The investment objective of the Fund is to seek capital appreciation and income. Roumell Asset Management, LLC (“Roumell Asset Management” or the “Advisor”) seeks to achieve the Fund’s investment objective by using an opportunistic investment strategy. The Fund's portfolio will primarily consist of (i) domestic and foreign equity securities (common stock, preferred stock, warrants, and securities convertible into common stocks); (ii) domestic and foreign fixed income securities consisting of government and corporate debt securities, "junk" bonds, municipal securities, and real estate investment trusts ("REITs"); and (iii) interest-bearing instruments consisting of treasury bills, other U.S. government obligations and bonds, collateralized repurchase contracts, money market instruments, and money market funds (collectively referred to as cash and cash equivalents).
The Fund currently has an unlimited number of authorized shares, the Institutional Class Shares. Fund shares are subject to redemption fees of 1.00% if redeemed within 60 days of the issuance. The Date of Initial Public Investment of the Fund shares was December 31, 2010.
The following is a summary of significant accounting policies consistently followed by the Fund. The policies are in conformity with accounting principles generally accepted in the United States of America (“GAAP”). The Fund follows the accounting and reporting guidance in the Financial Accounting Standards Board (“FASB”) Accounting Standards Codification 946 “Financial Services – Investment Companies,” and Financial Accounting Standards Update (“ASU”) 2013-08.
Investment Valuation
The Fund’s investments in securities are carried at value. Securities listed on an exchange or quoted on a national market system are valued at the last sales price as of 4:00 p.m. Eastern Time. Securities traded in the NASDAQ over-the-counter market are generally valued at the NASDAQ Official Closing Price. Other securities traded in the over-the-counter market and listed securities for which no sale was reported on that date are valued at the most recent bid price. Securities and assets for which representative market quotations are not readily available (e.g., if the exchange on which the security is principally traded closes early or if trading of the particular security is halted during the day and does not resume prior to the Fund’s net asset value calculation) or which cannot be accurately valued using the Fund’s normal pricing procedures are valued at fair value as determined in good faith under policies approved by the Board of Trustees (the “Board”). A security’s “fair value” price may differ from the price next available for that security using the Fund’s normal pricing procedures. Instruments with maturities of 60 days or less are valued at amortized cost, which approximates market value.

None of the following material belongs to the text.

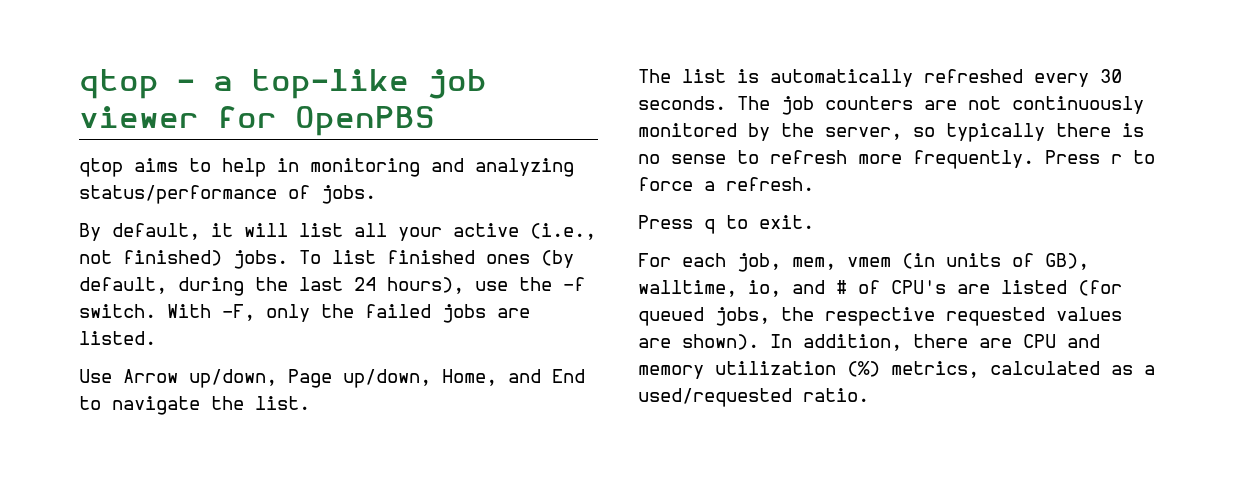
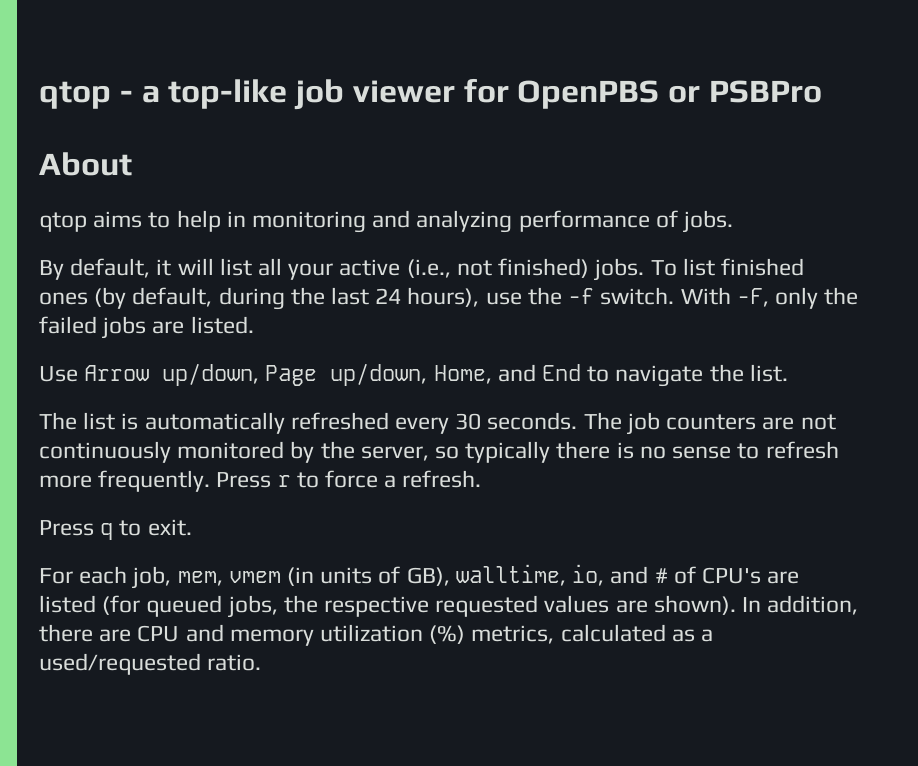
(435, 121) none -> [668,80,822,103] [39,152,132,176] or PSBPro // About
[79,185,277,204] status/performance -> [518,210,650,232] performance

ROUMELL OPPORTUNISTIC VALUE FUND
Notes to Financial Statements
As of August 31, 2019
Fair Value Measurement
Various inputs are used in determining the value of the Fund's investments. These inputs are summarized in the three broad levels listed below:
Level 1: Quoted prices in active markets for identical securities
Level 2: Other significant observable inputs (including quoted prices for similar securities, interest rates, credit risk, etc.)
Level 3: Significant unobservable inputs (including the Fund’s own assumptions in determining fair value of investments)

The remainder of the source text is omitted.